El muchacho corrió en dirección al sur mientras caía la noche sobre la Casa de Tezca. Sentía pena por la muerte de los fugitivos, pero decidió que ya había malgastado mucho tiempo en lamentaciones y llantos. Había llegado el momento de pensar en la venganza.

Un matorral muy espeso ocultaba la salida de la cueva, que resultaba invisible en medio de la espesura que cubría la ladera. En cambio, desde el interior, la presencia de vegetación indicaba que al otro lado se encontraba la superficie.

Darién, al mando de la columna, se detuvo y escuchó. La draraña blanca presentía la luz del sol, y, por un momento, la dominó su repulsión a dejar la oscuridad. Pero ya no era un elfo oscuro, y la luz del día no tenía por qué molestarla.

—¡
Incendrius
! —gritó, apuntando con un dedo al matorral. El terrible poder de la magia chispeó en la exuberante barrera, y las ramas y hojas se transformaron en humo. Sin perder ni un segundo, Darién avanzó, para salir al mundo exterior por primera vez en meses.

Las demás drarañas la siguieron, con sus grandes arcos negros preparados. Las criaturas caminaban con los movimientos mecánicos de sus ocho patas, pero empuñaban los arcos con la experiencia de drows veteranos.
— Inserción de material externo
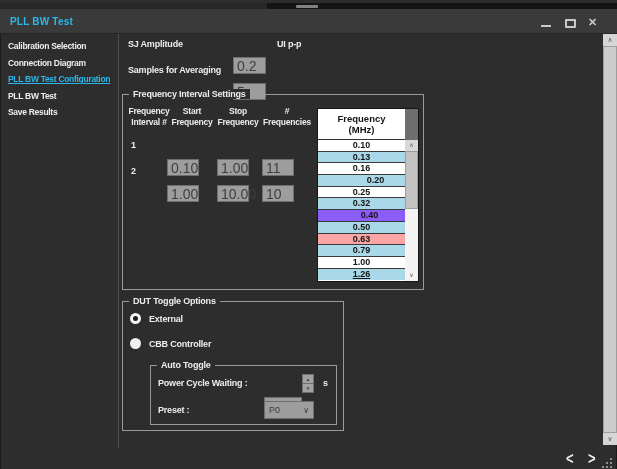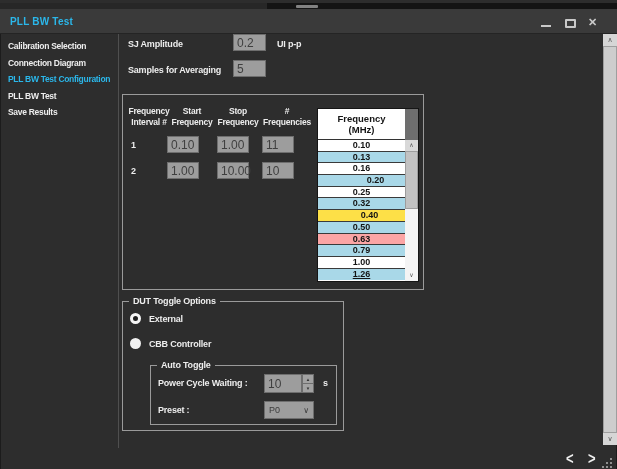--- a/index.html
+++ b/index.html
@@ -26,22 +26,22 @@
   .max-glyph { position:absolute; left:4px; top:6px; width:11px; height:9px; border:2px solid #c9c9c9; border-radius:1px; }
   .close-glyph { position:absolute; left:4px; top:3px; font-size:11px; font-weight:700; color:#c9c9c9; }
 
   
   .sidebar-item { position:absolute; left:8px; width:109px; font-size:8.5px; font-weight:700;
     color:#ededed; letter-spacing:-0.3px; white-space:nowrap; overflow:hidden; cursor:default; }
   .vdivider { position:absolute; left:118px; top:31px; width:1px; height:414px; background:#4f4f4f; }
 
   
   .lbl { position:absolute; font-size:9px; font-weight:700; color:#ededed; letter-spacing:-0.2px; white-space:nowrap; }
-  .inp { position:absolute; background:#9d9d9d; border:1px solid #6e6e6e; font-size:12px;
-    color:#3f3f3f; display:flex; align-items:center; padding-left:3px; white-space:nowrap; }
+  .inp { position:absolute; background:#9d9d9d; border:1px solid #6e6e6e; font-size:14px;
+    color:#3f3f3f; display:flex; align-items:center; padding-left:3px; white-space:nowrap;margin-top:23px; }
   .groupbox { position:absolute; border:1px solid #9a9a9a; }
   .gtitle { position:absolute; background:#2d2d2d; padding:0 4px; font-size:9px; font-weight:700;
     color:#ededed; white-space:nowrap; letter-spacing:-0.2px; }
 
   
   .colhead { position:absolute; top:103px; text-align:center; font-size:8.5px; font-weight:700;
     color:#ededed; line-height:11px; letter-spacing:-0.2px; }
 
   
   .freq-table { position:absolute; left:317px; top:105px; width:102px; height:174px;
@@ -111,33 +111,34 @@
     <div class="win-btn max">
       <span class="max-glyph"></span>
     </div>
     <div class="win-btn close">
       <span class="close-glyph">✕</span>
     </div>
   </div>
 
   <div class="sidebar-item" style="top:38px;">Calibration Selection</div>
   <div class="sidebar-item" style="top:55px;">Connection Diagram</div>
-  <div class="sidebar-item" style="top: 71px; color: rgb(43, 183, 234);">PLL BW Test Configuration</div>
+  <div class="sidebar-item" style="top: 71px; color: rgb(43, 183, 234); text-decoration: underline;">PLL BW Test Configuration</div>
   <div class="sidebar-item" style="top:88px;">PLL BW Test</div>
   <div class="sidebar-item" style="top:104px;">Save Results</div>
   <div class="vdivider"></div>
 
   <div class="lbl" style="left:128px; top:36px;">SJ Amplitude</div>
   <div class="inp" style="left:233px; top:31px; width:33px; height:17px;">0.2</div>
   <div class="lbl" style="left:277px; top:36px;">UI p-p</div>
 
   <div class="lbl" style="left:128px; top:62px;">Samples for Averaging</div>
   <div class="inp" style="left:233px; top:57px; width:33px; height:17px;">5</div>
 
   <div class="groupbox" style="left:122px; top:91px; width:302px; height:196px;"></div>
+  <div class="gtitle" style="left:129px; top:86px;">Frequency Interval Settings</div>
 
   <div class="colhead" style="left:123px; width:52px;">
     <div>Frequency</div>
     <div>Interval #</div>
   </div>
   <div class="colhead" style="left:167px; width:50px;">
     <div>Start</div>
     <div>Frequency</div>
   </div>
   <div class="colhead" style="left:213px; width:50px;">
@@ -164,21 +165,21 @@
       <div class="freq-header">
         <div>Frequency</div>
         <div>(MHz)</div>
       </div>
       <div class="freq-row" style="background: rgb(255, 255, 255);">0.10</div>
       <div class="freq-row" style="background: rgb(169, 216, 232);">0.13</div>
       <div class="freq-row" style="background: rgb(255, 255, 255);">0.16</div>
       <div class="freq-row" style="background: rgb(169, 216, 232); padding-left: 28px;">0.20</div>
       <div class="freq-row" style="background: rgb(255, 255, 255);">0.25</div>
       <div class="freq-row" style="background: rgb(169, 216, 232);">0.32</div>
-      <div class="freq-row" style="background: #fde047; padding-left: 16px;">0.40</div>
+      <div class="freq-row" style="background: #8b5cf6; padding-left: 16px;">0.40</div>
       <div class="freq-row" style="background: rgb(169, 216, 232);">0.50</div>
       <div class="freq-row" style="background: #fca5a5;">0.63</div>
       <div class="freq-row" style="background: rgb(169, 216, 232);">0.79</div>
       <div class="freq-row" style="background: rgb(255, 255, 255);">1.00</div>
       <div class="freq-row" style="background: rgb(169, 216, 232); text-decoration: underline;">1.26</div>
     </div>
     <div class="freq-scroll">
       <div class="fs-gap"></div>
       <div class="fs-up">∧</div>
       <div class="fs-thumb"></div>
Detrás de estos seres repelentes, venía un ejército de hormigas gigantes. Los insectos rojos salieron de la cueva velozmente a pesar de la torpeza de sus movimientos. Sus antenas vibraron en el aire mientras sus enormes ojos inexpresivos contemplaban la selva. Las criaturas de Lolth emergieron de la oscuridad a un mundo vulnerable que nada sospechaba de esta nueva y espantosa amenaza. Un segundo después, las hormigas iniciaron su tarea de destrucción.

Las hormigas se lanzaron sobre los árboles, arbustos, e incluso la hierba, para reducirlo todo a un páramo. Arrancaron la corteza de los árboles y mataron a los gigantes centenarios de la selva en cuestión de segundos. Sus afiladas mandíbulas, duras como el acero, hacían astillas los troncos, mientras más y más hormigas salían de la cueva.

Darién y las demás drarañas se pusieron en marcha, y las hormigas siguieron a sus nuevos amos. Todavía no había acabado de salir el resto del hormiguero, y la columna ya tenía seis metros de ancho, mientras que su longitud no dejaba de aumentar.

Y allí por donde pasaban las hormigas no quedaba nada en pie.

—¿Sabes adonde nos guía? ¿O por qué ha adoptado el cuerpo de un águila? —Halloran manifestó sus pensamientos en voz alta, sin dejar de contemplar al majestuoso pájaro que volaba en círculos por encima de los fugitivos.

—No..., desde luego que no —respondió Erixitl, atenta a las evoluciones de Poshtli—. Sin embargo, vi algo en sus ojos, cuando se posó en aquel peñasco. Un mensaje, o un ruego. Parecía una promesa de esperanza.

—No nos vendría mal —afirmó Hal.

Miraron hacia atrás desde el pequeño altozano donde descansaban, junto con un centenar más de mazticas agotados. La columna de refugiados llenaba el valle, y se extendía hasta desaparecer en la nube de polvo que ocultaba el horizonte, por el norte. Delante, la fila llegaba hasta el próximo otero, a casi un par de kilómetros de distancia. Otro promontorio, más alto, les señalaba la próxima cadena de colinas.

—¿Cómo van tus fuerzas, hermana? —La voz, que sonó a sus espaldas, les indicó la presencia de Xatli.

Erixitl se volvió para mirar al sacerdote, con una débil sonrisa en su rostro, manchado de polvo y sudor.